When I got off the stage and back into the classroom, 90% of my job as a teacher was convincing my students that what they were learning mattered. Tough sales job, that. Ask any math teacher.

One of my teaching areas was Gifted and Talented. I had more than 120 students each working on an independent study. Their topics ranged from castles to fossils to medieval weaponry to the Olympics. Do you know how difficult it is to get 120 4th, 5th, and 6th graders to pursue and complete a different independent study? All were avid learners by default, but many balked at the work of documenting their sources and, mostly, putting together a final project to present what they learned to the public.
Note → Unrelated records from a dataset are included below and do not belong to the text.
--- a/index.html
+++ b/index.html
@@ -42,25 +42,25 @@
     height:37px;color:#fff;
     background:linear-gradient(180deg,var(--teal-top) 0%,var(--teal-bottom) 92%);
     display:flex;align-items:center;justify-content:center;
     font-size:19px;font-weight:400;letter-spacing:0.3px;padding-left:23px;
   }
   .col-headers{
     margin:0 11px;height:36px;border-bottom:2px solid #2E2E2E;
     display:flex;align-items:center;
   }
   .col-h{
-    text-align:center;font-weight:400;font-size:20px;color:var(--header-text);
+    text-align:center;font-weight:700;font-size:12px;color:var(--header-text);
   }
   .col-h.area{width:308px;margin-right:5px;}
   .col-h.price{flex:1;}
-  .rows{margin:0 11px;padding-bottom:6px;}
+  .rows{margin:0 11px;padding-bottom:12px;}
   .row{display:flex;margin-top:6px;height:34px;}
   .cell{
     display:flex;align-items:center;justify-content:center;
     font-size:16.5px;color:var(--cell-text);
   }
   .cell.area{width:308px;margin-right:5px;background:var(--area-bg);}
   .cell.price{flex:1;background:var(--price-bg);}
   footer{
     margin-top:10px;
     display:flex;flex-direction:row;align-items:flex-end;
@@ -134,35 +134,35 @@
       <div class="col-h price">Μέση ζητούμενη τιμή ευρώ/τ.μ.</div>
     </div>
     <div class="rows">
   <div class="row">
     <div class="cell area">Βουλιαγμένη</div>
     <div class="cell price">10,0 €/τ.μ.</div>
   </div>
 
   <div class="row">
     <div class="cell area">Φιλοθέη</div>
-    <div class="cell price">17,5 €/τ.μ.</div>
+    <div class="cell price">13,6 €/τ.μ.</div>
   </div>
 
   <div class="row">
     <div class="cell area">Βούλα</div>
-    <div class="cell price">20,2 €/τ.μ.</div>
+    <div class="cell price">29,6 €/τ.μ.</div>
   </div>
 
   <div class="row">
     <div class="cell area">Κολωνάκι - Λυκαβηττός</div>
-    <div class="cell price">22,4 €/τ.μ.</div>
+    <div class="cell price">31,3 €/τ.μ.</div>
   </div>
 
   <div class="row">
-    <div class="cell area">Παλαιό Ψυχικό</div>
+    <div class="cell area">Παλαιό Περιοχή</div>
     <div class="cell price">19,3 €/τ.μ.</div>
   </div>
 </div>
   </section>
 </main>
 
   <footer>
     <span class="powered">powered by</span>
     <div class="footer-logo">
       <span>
Some built castles, some created newspapers, some choreographed dances.

I preached that no matter how smart you were, no matter how many facts you memorized, no matter what incredible life-changing invention you created, you might as well have stayed home watching The Price is Right if you could not somehow convince the vast unwashed of the value of your incredible life-changing invention. Karl Benz might have created the automobile, but it took Henry Ford to sell it.

One of my early clients and mentors explained that business–any business–as a pipeline. You get paid for all the product gushing out from the end of the pipe, but you always need to be running back to the other end to put stuff into it. Putting stuff into the pipeline is, yes, you guessed it, sales.

Not long ago, I had the opportunity to try a straight sales job. Unlike my primal fear of being an insurance salesman, I found that I kind of liked straight selling. The trick was to approach it as a game, something my little brother taught me. He looks at business like a real-world version of Monopoly. It’s pretend property, plastic buildings, and pink money. If you lose, you start over.

Sold.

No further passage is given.